# Why does each torch.bool value take up an entire byte?

``````In : import torch
In : t = ~torch.empty(100000000, dtype=torch.bool, device="cuda")
In : print(torch.cuda.memory_allocated())
100663296
In : print(100663296/100000000)
1.00663296
``````

As shown above, it looks like a large `torch.bool` tensor will take up roughly 1 byte per item (at least on CUDA. I don’t know how to measure this on CPU).

Why is that?
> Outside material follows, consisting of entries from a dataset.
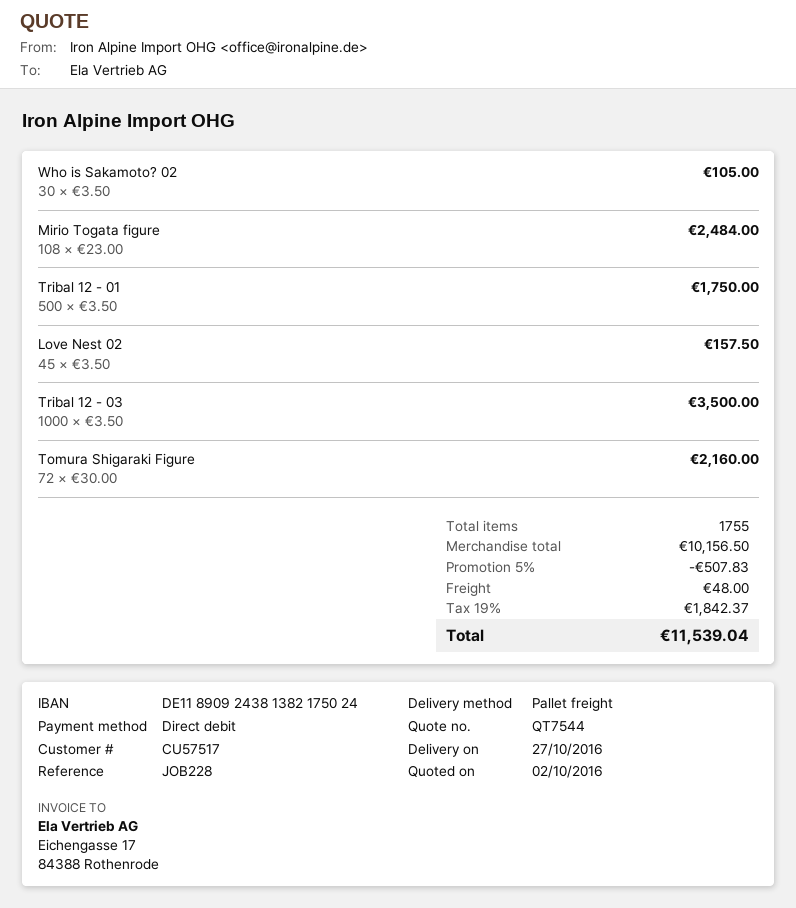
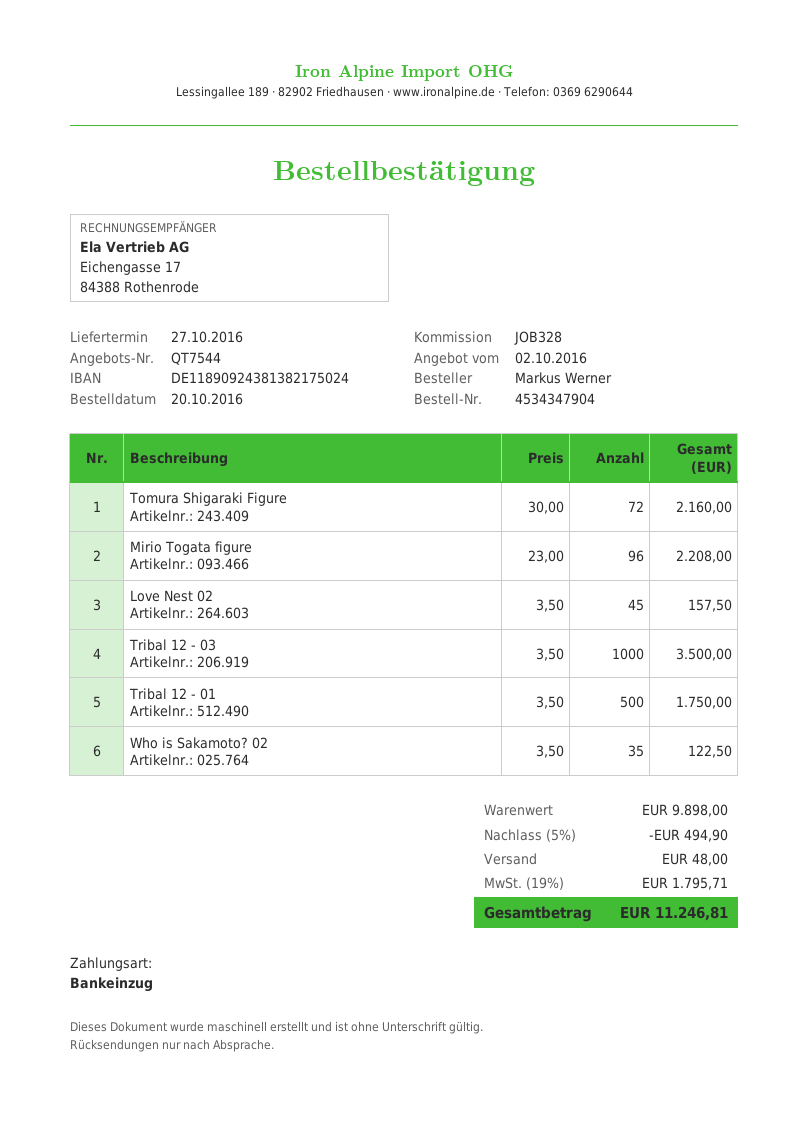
reference: JOB228 -> JOB328
Who is Sakamoto? 02: 30 x 3.50 = 105.00 -> 35 x 3.50 = 122.50
Mirio Togata figure: 108 x 23.00 = 2484.00 -> 96 x 23.00 = 2208.00
subtotal: 10156.50 -> 9898.00
discount: 5% = 507.83 -> 5% = 494.90
tax: 19% = 1842.37 -> 19% = 1795.71
total: 11539.04 -> 11246.81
I would have assumed that a bool needs only 1 bit to represent, not 8 (making up a byte).

The size of a bool is implementation dependent, and I think 1 byte is a relatively common choice. See also: torch.cuda.BoolTensor uses 8 bits per element, not 1 bit as reported by element_size() · Issue #41571 · pytorch/pytorch · GitHub

As a quick summary (and to verify I got this right), looks like this is currently implemented as-is to facilitate in-memory addressing, but some experts are already looking into fixing this, using features developed for newer 2-bit/4-bit dtypes.

In the mean time, as a workaround, given that PyTorch has a set of bitwise logical operator that can work with uint8, we could conceivably re-organize a 8*N sized bool tensor into a N sized uint8 tensor with the following benefits:

1. Using less memory
2. More efficient computations (maybe?)

And the following cons:

1. Indexing/slicing the compressed tensor at the sub-byte level is complicated without de-compression
2. Some more complex operations like masking will not be supported

As for the conversion method, my current best idea would be:

• converting from “uint8bool” to bool: right shift the values according to indexes, and check for 1 mod 2
• converting from bool to “uint8bool”: convert bool to int, left shift according to index, and sum
``````In : uint8_tensor = torch.randint(0, 255, (1, 2), dtype=torch.uint8)
In : uint8_tensor
tensor([[67, 27]], dtype=torch.uint8)

In : indexes = torch.arange(8).unsqueeze(0).unsqueeze(0)
In : indexes
tensor([[[0, 1, 2, 3, 4, 5, 6, 7]]])

In : bool_tensor = bool_tensor = (uint8_tensor.unsqueeze(-1)>>indexes)%2==1
In : bool_tensor
tensor([[[ True,  True, False, False, False, False,  True, False],
[ True,  True, False,  True,  True, False, False, False]]])

In : reconverted = (bool_tensor.byte() << indexes).sum(dim=-1)
In : reconverted
tensor([[67, 27]])

In : uint8_tensor[0,0] | uint8_tensor[0,1]
tensor(91, dtype=torch.uint8)
In : 1+2+8+16+64
91
In : uint8_tensor[0,0] & uint8_tensor[0,1]
tensor(3, dtype=torch.uint8)
``````

The “uint8bool” has the most significant bit at the end, which might not be what most people prefer. In that case, inverting `indexes` should be enough.